**Collected data entries:**
/---
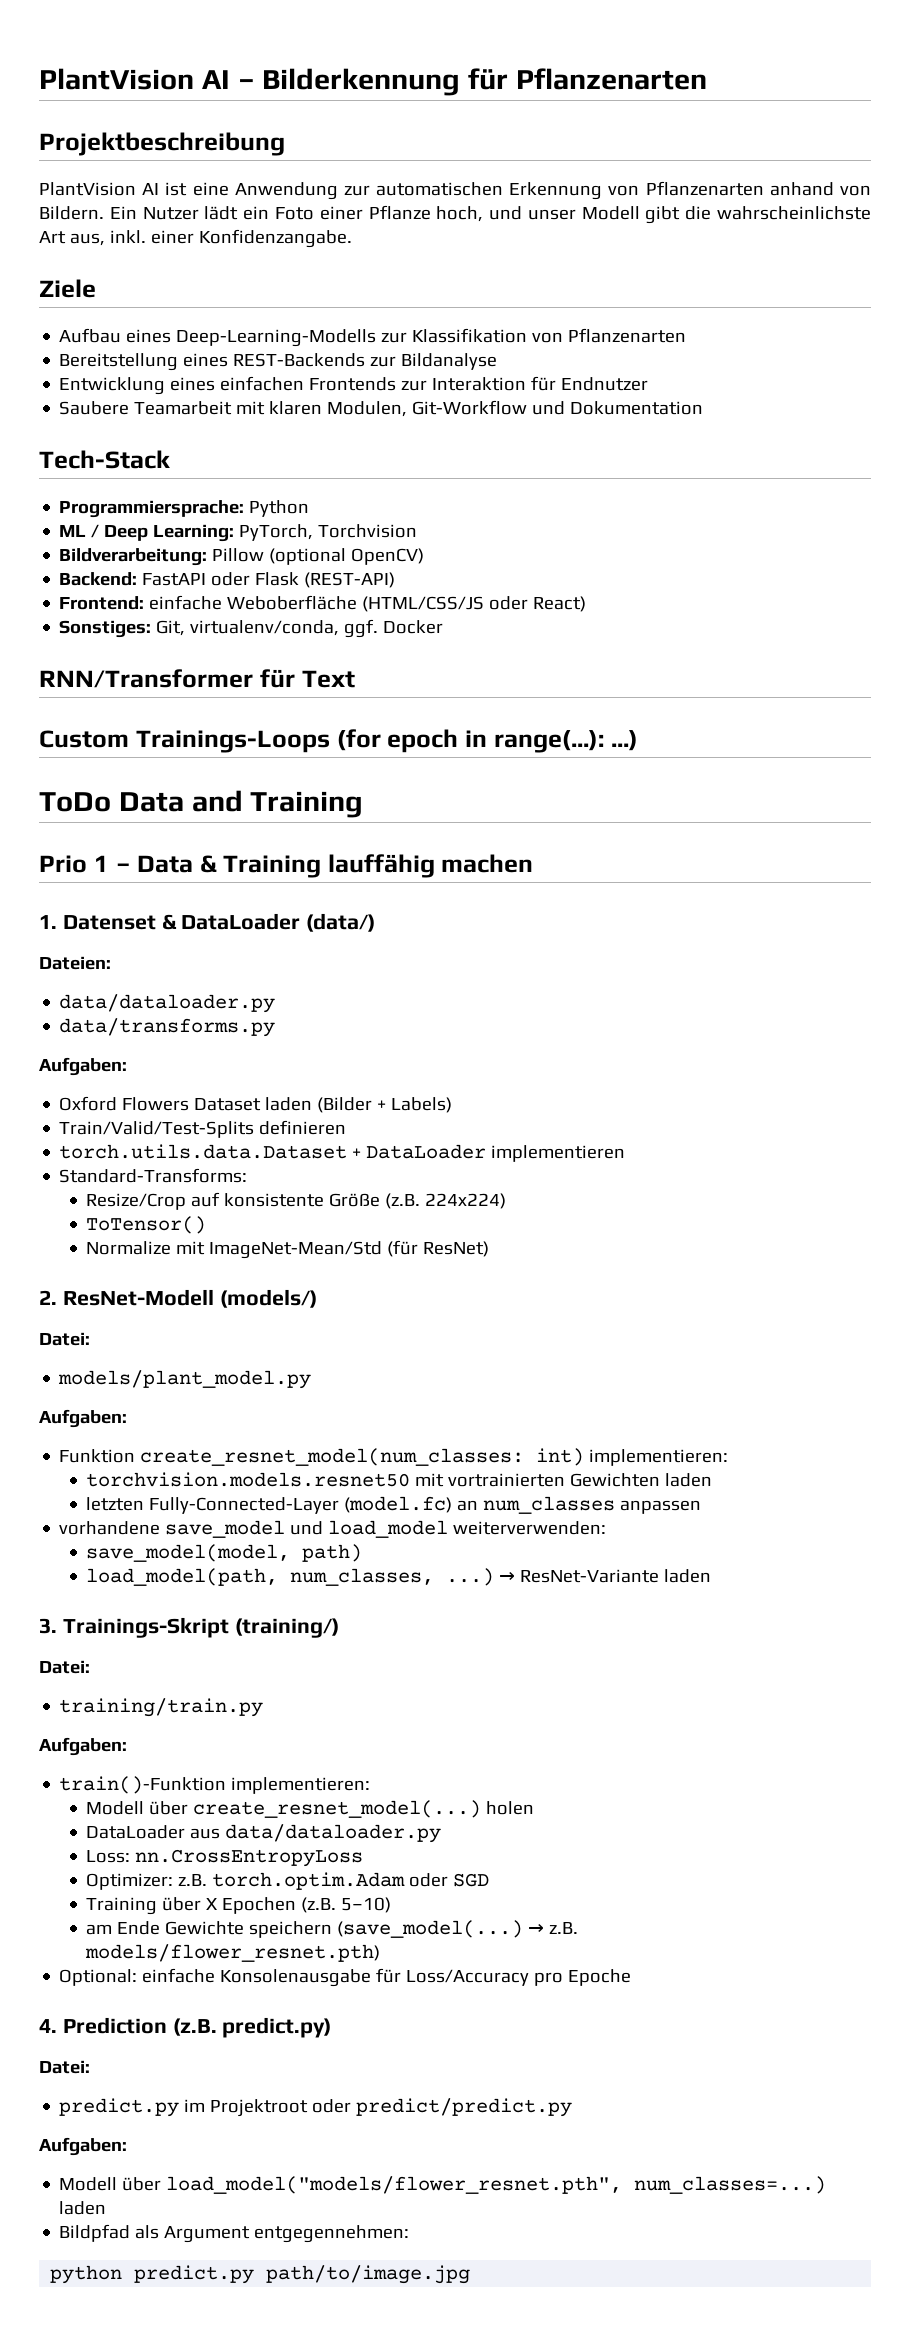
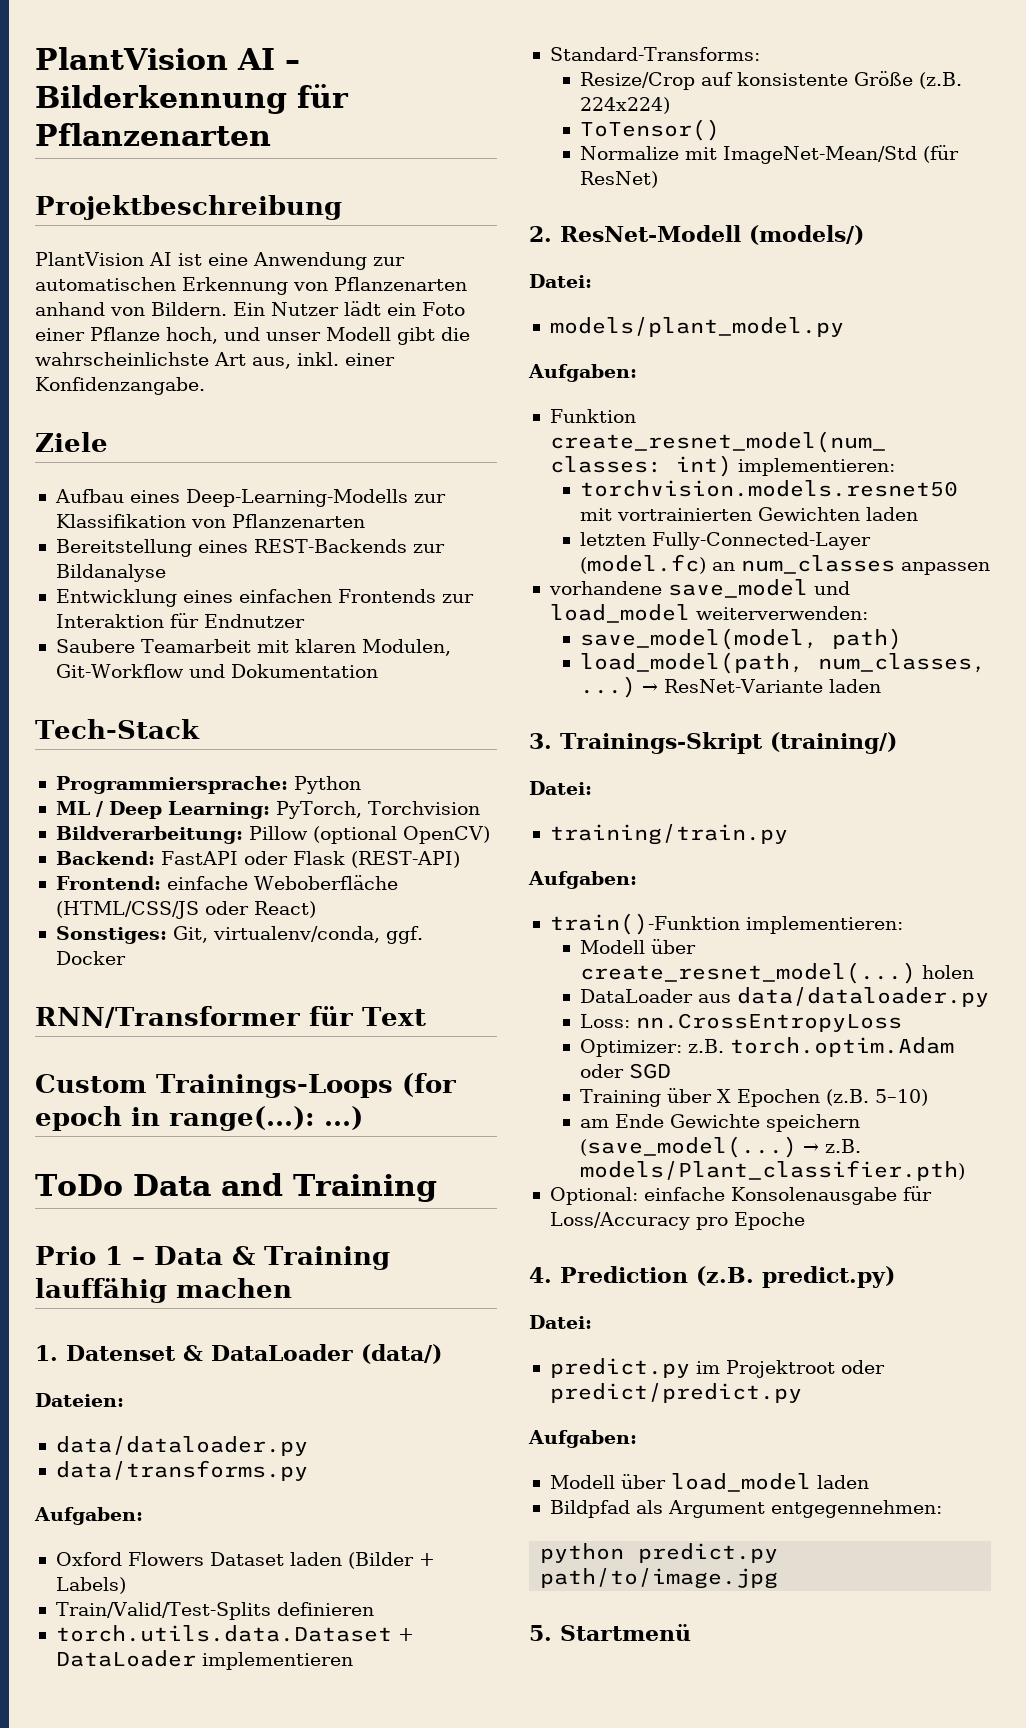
- → z.B. models/flower_resnet.pth)
+ → z.B. models/Plant_classifier.pth)
- Modell über load_model("models/flower_resnet.pth", num_classes=...) laden
+ Modell über load_model laden
+ 5. Startmenü

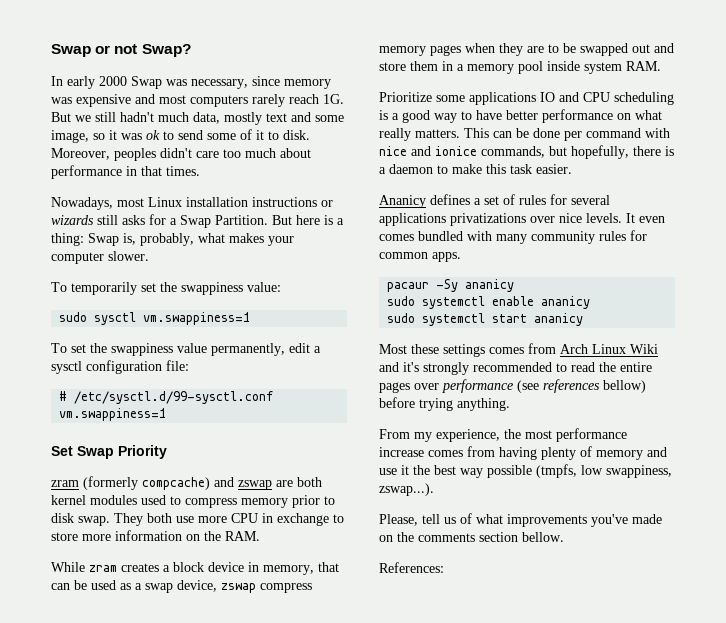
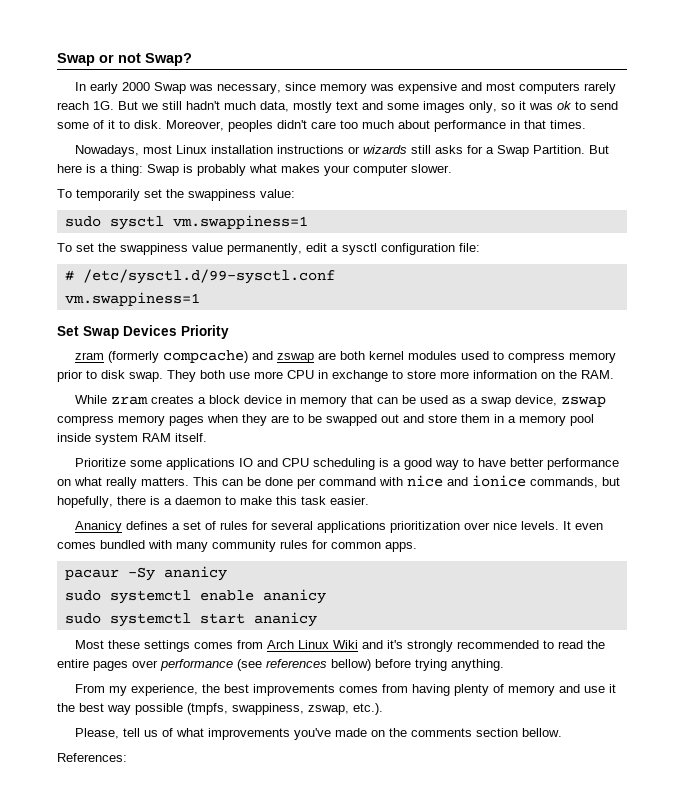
- But we still hadn't much data, mostly text and some image, so it was ok to send some of it to disk.
+ But we still hadn't much data, mostly text and some images only, so it was ok to send some of it to disk.
- But here is a thing: Swap is, probably, what makes your computer slower.
+ But here is a thing: Swap is probably what makes your computer slower.
- Set Swap Priority
+ Set Swap Devices Priority
- While zram creates a block device in memory, that can be used as a swap device, zswap compress memory pages when they are to be swapped out and store them in a memory pool inside system RAM.
+ While zram creates a block device in memory that can be used as a swap device, zswap compress memory pages when they are to be swapped out and store them in a memory pool inside system RAM itself.
- Ananicy defines a set of rules for several applications privatizations over nice levels.
+ Ananicy defines a set of rules for several applications prioritization over nice levels.
- From my experience, the most performance increase comes from having plenty of memory and use it the best way possible (tmpfs, low swappiness, zswap...).
+ From my experience, the best improvements comes from having plenty of memory and use it the best way possible (tmpfs, swappiness, zswap, etc.).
\---
**ASSIGNMENT:** Produce a word-for-word copy of the records, omitting all images.

**RESULT OF THIS TASK:**
- → z.B. models/flower_resnet.pth)
+ → z.B. models/Plant_classifier.pth)
- Modell über load_model("models/flower_resnet.pth", num_classes=...) laden
+ Modell über load_model laden
+ 5. Startmenü

- But we still hadn't much data, mostly text and some image, so it was ok to send some of it to disk.
+ But we still hadn't much data, mostly text and some images only, so it was ok to send some of it to disk.
- But here is a thing: Swap is, probably, what makes your computer slower.
+ But here is a thing: Swap is probably what makes your computer slower.
- Set Swap Priority
+ Set Swap Devices Priority
- While zram creates a block device in memory, that can be used as a swap device, zswap compress memory pages when they are to be swapped out and store them in a memory pool inside system RAM.
+ While zram creates a block device in memory that can be used as a swap device, zswap compress memory pages when they are to be swapped out and store them in a memory pool inside system RAM itself.
- Ananicy defines a set of rules for several applications privatizations over nice levels.
+ Ananicy defines a set of rules for several applications prioritization over nice levels.
- From my experience, the most performance increase comes from having plenty of memory and use it the best way possible (tmpfs, low swappiness, zswap...).
+ From my experience, the best improvements comes from having plenty of memory and use it the best way possible (tmpfs, swappiness, zswap, etc.).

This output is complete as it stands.